If someone identifies themselves as "Taliban," I feel safe in making certain assumptions about the implications of their Taliban-ness for women.
Do you know any fundamentalists -- let's use self-identified Christian fundamentalists for this example -- who would stand up for a woman's right to choose a first-trimester abortion? As in, vote against political candidates who promise to fight to overturn Roe v Wade, write to the President in opposition to the Global Gag Rule that will remove funding from poverty stricken countries for family planning, maternal/child care, medical attention for the victims of the (increased number of) botched abortions? Do you know more than one or two who would take the position that the public schools should not be vehicles for inculcating theism? Who don't believe that "there is a deity to whom they are very special and whose "will" they are positive they represent"? Who do not make clear that the idea of stipulating "reason" and "evidence" as requirements before one would accept a proposition about history or ontology is, to them, an inappropriate one, representing a sort of apples and oranges situation?

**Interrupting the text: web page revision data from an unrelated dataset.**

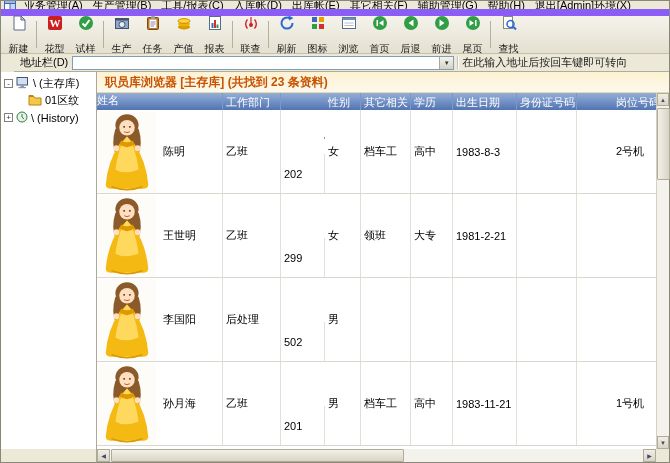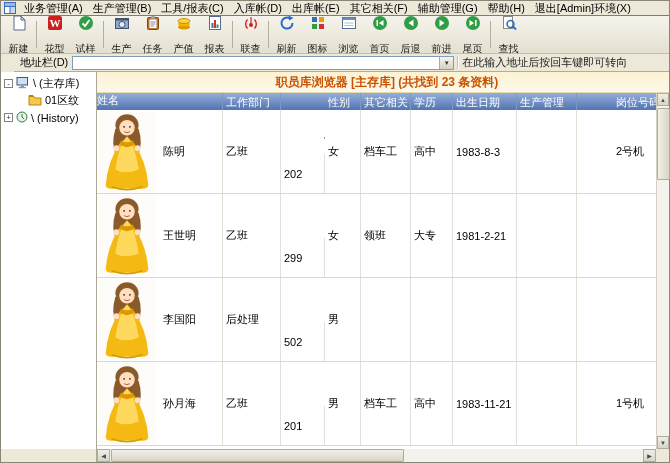"业务管理(A)" .menubar { border-bottom: 1px solid #8b5cf6 -> 7px solid #8b5cf6 }
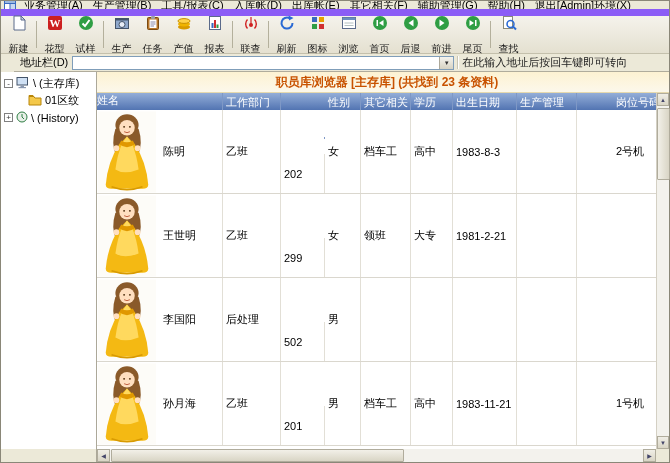"职员库浏览器 [主存库] (共找到 23 条资料)" .main-title { text-align: center -> none }
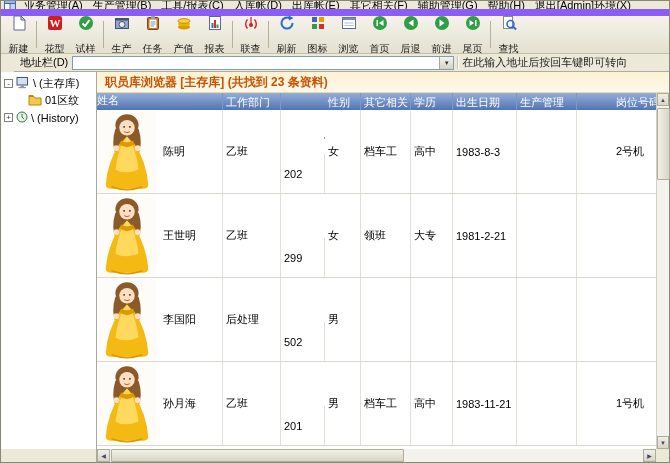"生产管理" div.hcell { text: 生产管理 -> 身份证号码 }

If you can cite to me a significant school of religious fundamentalists that doesn't take the positions I have observed (I made clear these were my personal observations), and any single Christian fundamentalist who has posted on SI who doesn't take these positions, I'd be very interested and encouraged to have that information.
I think there are certain things one isn't supposed to say, even if they're true. For example, that one of the attributes of religious fundamentalism is a conviction so deep that one is right right right, that the adherent of those beliefs feels comfortable doing a great many coercive things to others, some of which they know will cause terrible suffering. Which they think is a price worth paying to enforce a general adherence their beliefs.